La délégation FSU a lu la déclaration suivante sur la labellisation au CCREFP (Comité Consultatif Régional pour l’Emploi et la Formation Professionnelle) le 15 octobre 2012.

La FSU maintient sa demande de moratoire pour le processus de validation.

En effet, le 12 septembre 2012, le Premier Ministre signait un accord avec l’Association des Régions de France, transférant la chaine formation professionnelle-orientation-insertion aux régions, mais les textes définitifs définissant le périmètre d’intervention de chacun ne sont pas finalisés.
Dans le champ de l’Education Nationale, Vincent Peillon ouvre les 15 et 16 octobre des négociations multilatérales avec les syndicats. Entre le 15 décembre et le 20 janvier, ce sera le temps du débat parlementaire.

Les décisions prises se traduiront par un décret en 2013. Quel sera alors le contour de ce décret ?

D’autre part, les cinq ministres en charge de ce dossier viennent d’envoyer une lettre de mission à l’IGAEN et à l’IGAS les chargeant de faire une évaluation de la mise en œuvre du SPO dans les régions où la mise en place est effective.

En juin dernier, il avait été acté que les personnels des différentes structures devaient être consultés. Or, cette phase de consultation/SPO concernant les COPsy ne fait que commencer. Les personnels de pôle emploi, pas davantage. Engager les personnels avant la fin de la consultation relèverait d’un déni de démocratie. Comment poursuivre des labellisations dans de telles conditions ? Pour ces raisons, et pour permettre un réel fonctionnement démocratique du CCREFP, la FSU juge que les labellisations proposées sont précipitées : trop d’incertitudes demeurent dans ce contexte de transition.

La FSU conteste toujours que le pilotage soit confié à la Cité des Métiers, structure qui ne fonctionne que grâce à la mise à disposition des personnels d’autres organismes, des services publics. Les CRCI et les CRMA ne peuvent participer à la gouvernance du dispositif car ce sont des membres influents qui délivrent des formations dans une position de “juge et partie”. Les admettre en tant que partenaires associés n’est pas plus acceptable, il est indiqué qu’à terme les membres associés pourraient être labellisés.

Rappelons que la FSU demande pour le service public une convention d’abord entre “les opérateurs publics”(Pôle emploi ,association régionale des missions locales, CIO et CRIJ).
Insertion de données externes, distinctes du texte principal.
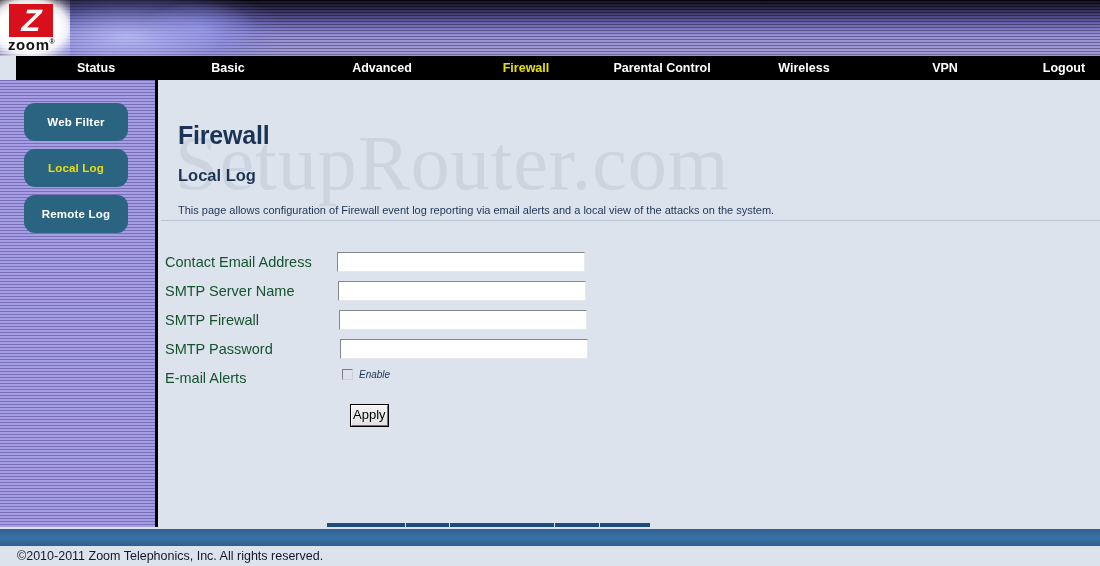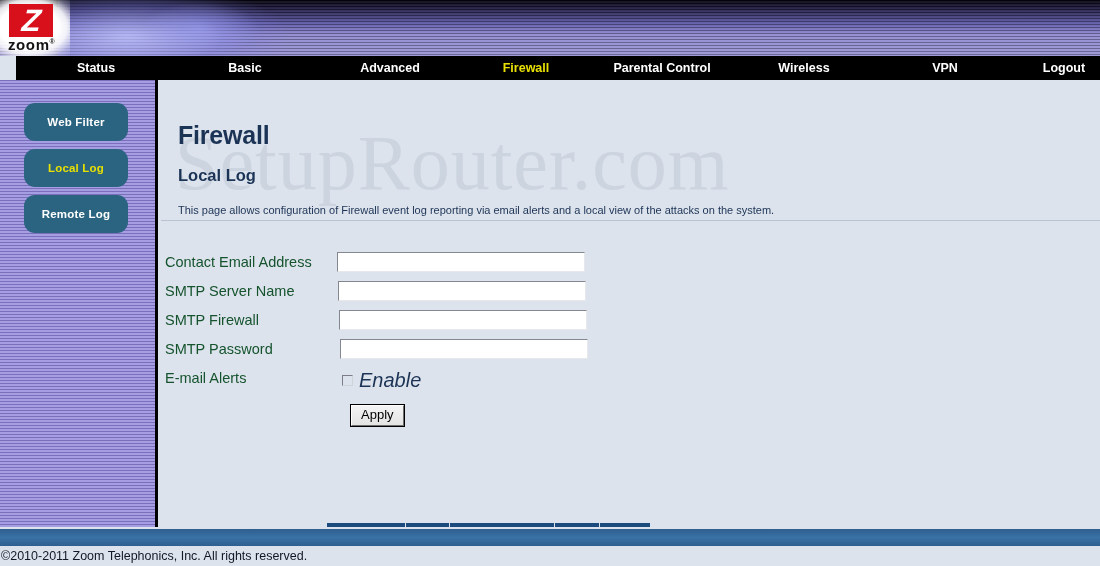--- a/index.html
+++ b/index.html
@@ -357,7 +357,7 @@
 
   <nav class="top-nav" id="top-nav">
       <div class="nav-item" style="position: absolute; left: 22px; width: 116px;">Status</div>
-      <div class="nav-item" style="position: absolute; left: 171px; width: 116px;">Basic</div>
+      <div class="nav-item" style="position: absolute; left: 154px; width: 116px;">Basic</div>
       <div class="nav-item" style="position: absolute; left: 316px; width: 116px;">Advanced</div>
       <div class="nav-item active" style="position: absolute; left: 452px; width: 116px;">Firewall</div>
       <div class="nav-item" style="position: absolute; left: 730px; width: 116px;">Wireless</div>

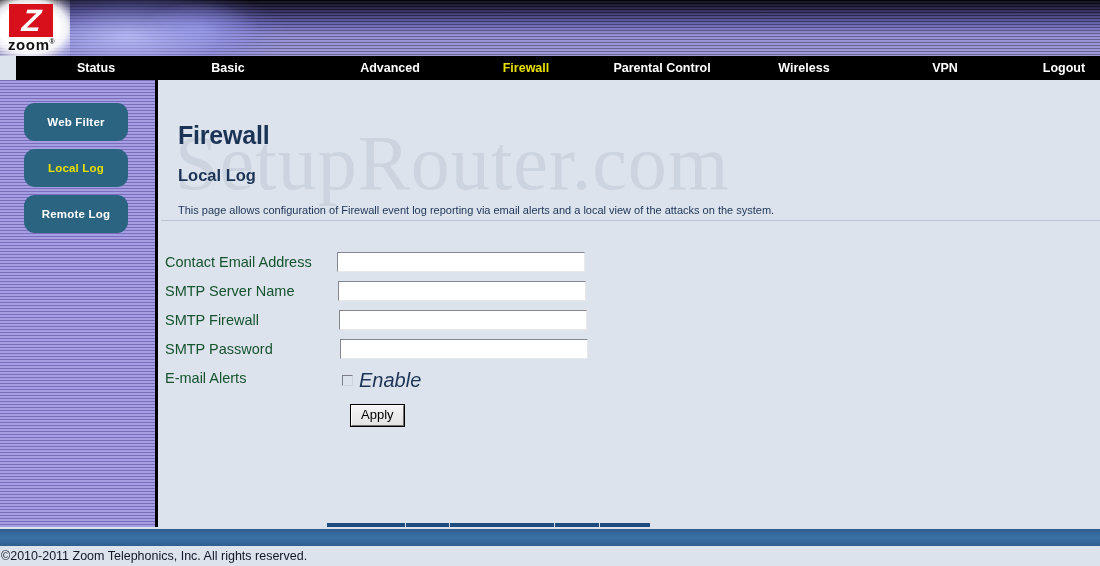--- a/index.html
+++ b/index.html
@@ -358,7 +358,7 @@
   <nav class="top-nav" id="top-nav">
       <div class="nav-item" style="position: absolute; left: 22px; width: 116px;">Status</div>
       <div class="nav-item" style="position: absolute; left: 154px; width: 116px;">Basic</div>
-      <div class="nav-item" style="position: absolute; left: 316px; width: 116px;">Advanced</div>
+      <div class="nav-item" style="position: absolute; left: 308px; width: 116px;">Advanced</div>
       <div class="nav-item active" style="position: absolute; left: 452px; width: 116px;">Firewall</div>
       <div class="nav-item" style="position: absolute; left: 730px; width: 116px;">Wireless</div>
       <div class="nav-item" style="position: absolute; left: 575px; width: 142px;">Parental Control</div>

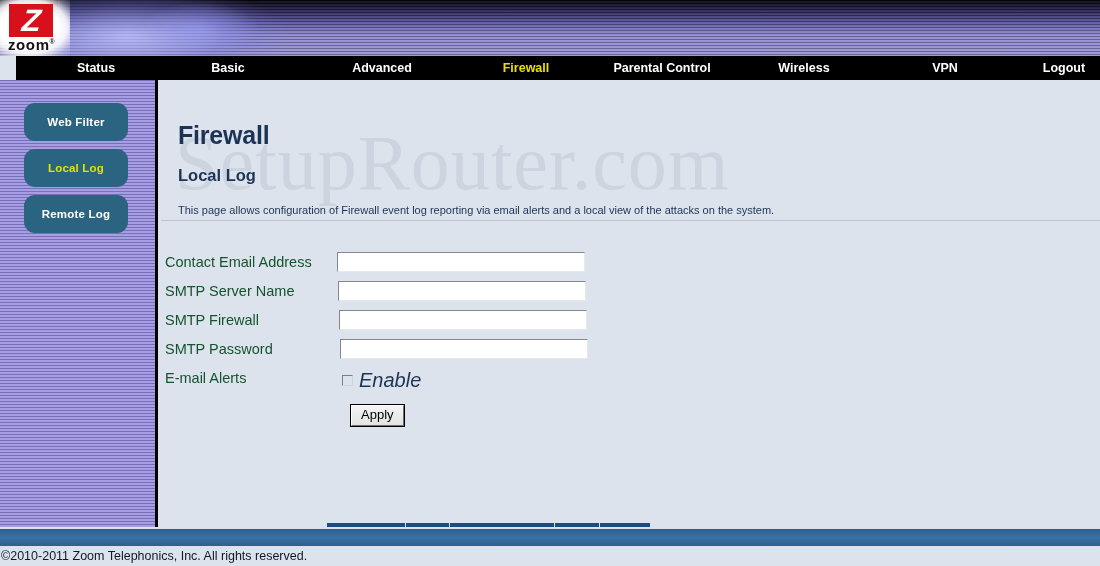--- a/index.html
+++ b/index.html
@@ -274,7 +274,7 @@
     margin-left: 6px;
     font-family: "Liberation Sans", sans-serif;
     font-style: italic;
-    font-size: 20px;
+    font-size: 10px;
     color: #1b3355;
   }
 

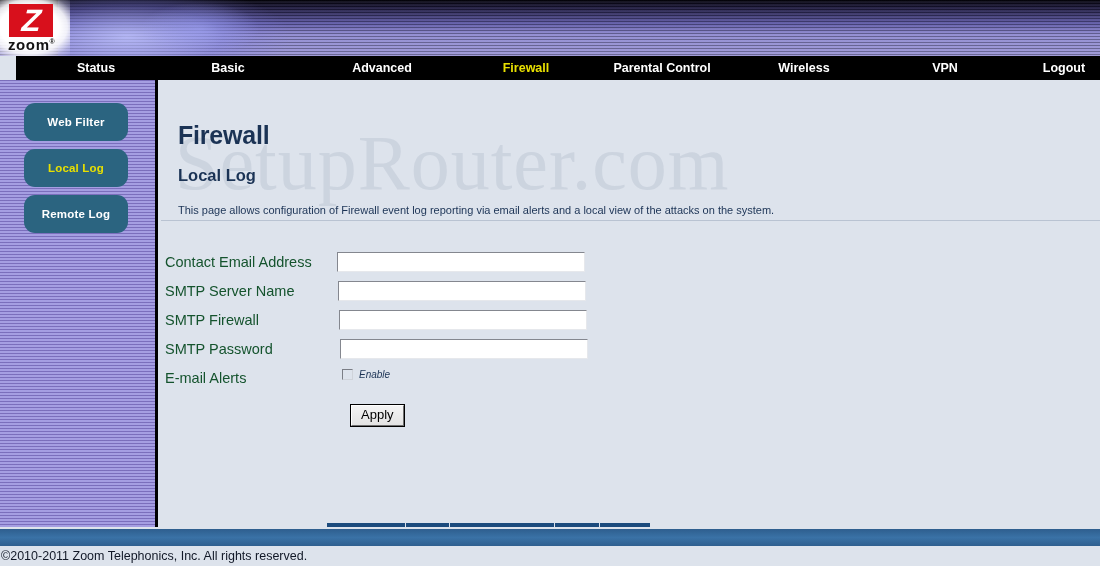--- a/index.html
+++ b/index.html
@@ -288,7 +288,7 @@
     font-family: "Liberation Sans", sans-serif;
     font-size: 13px;
     color: #000000;
-    padding: 2px 9px;
+    padding: 2px 1px;
     cursor: pointer;
     line-height: 1.15;
   }

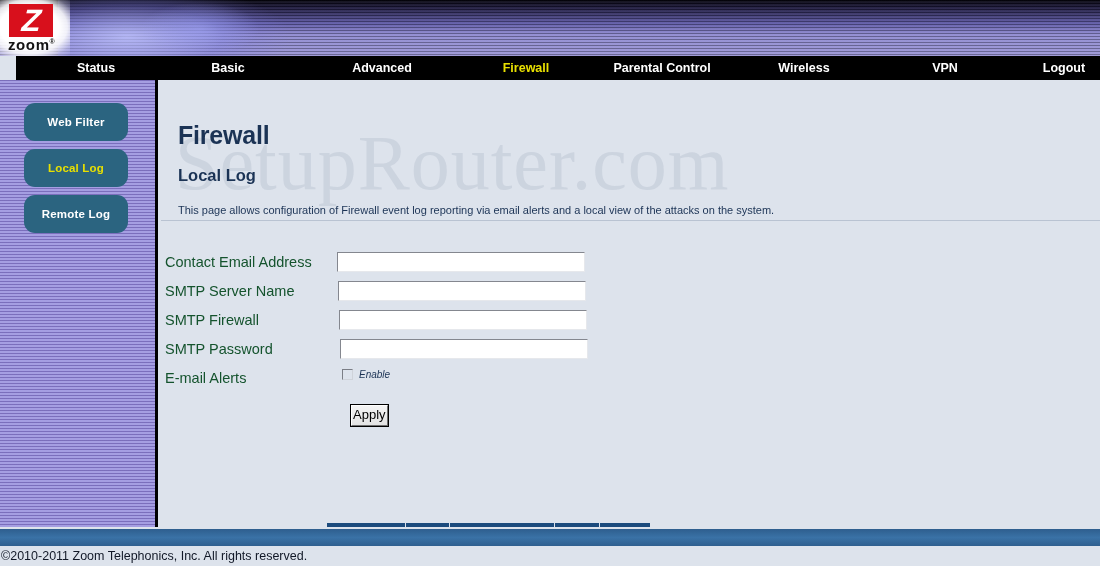--- a/index.html
+++ b/index.html
@@ -332,7 +332,7 @@
     font-family: "Liberation Sans", sans-serif;
     font-size: 12.5px;
     line-height: 20px;
-    padding-left: 1px;
+    padding-left: 17px;
     white-space: nowrap;
   }
 </style>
Par ailleurs, aucun des amendements proposés par la FSU n’a été retenu, ni ne figure dans la synthèse. Dans la convention territoriale, il est fait allusion au devenir social et professionnel. Aucune allusion au devenir scolaire. Il est indispensable que figure une mention explicite différenciant les publics scolaires et non scolaires, le public scolaire ne peut être traité de la même façon que le public non scolaire. Il est nécessaire de répondre à ses besoins par des moyens différenciés et appropriés dans le respect du statut et des missions de chaque personnel, et cela doit être écrit dans chaque convention.
Dans la même logique, une mention explicite doit être notée pour que tous les organismes s’engagent “dès lors que la demande de la personne n’a pu être satisfaite par l’accès accompagné à l’information et aux premiers éléments de conseil, à aiguiller le consultant vers un organisme plus spécialisé correspondant au champ de compétence approprié”.

“La coopération entre les acteurs de l’AIO, l’intensification de leur travail en commun ”tel qu’il est écrit dans la convention ne peut se faire qu’en fonction des moyens disponibles dans chaque service. Rappelons que les CIO ne sont pas des structures d’accueil comme les autres. Les COPsy consacrent en effet les 2/3 de leur activité au travail dans les établissements scolaires. Ils y remplissent des missions qui leur sont fixées par leur décret statutaire.

Et complémentarité ne signifie pas polyvalence.

Pour conclure, nous rappelons notre demande forte d’un moratoire.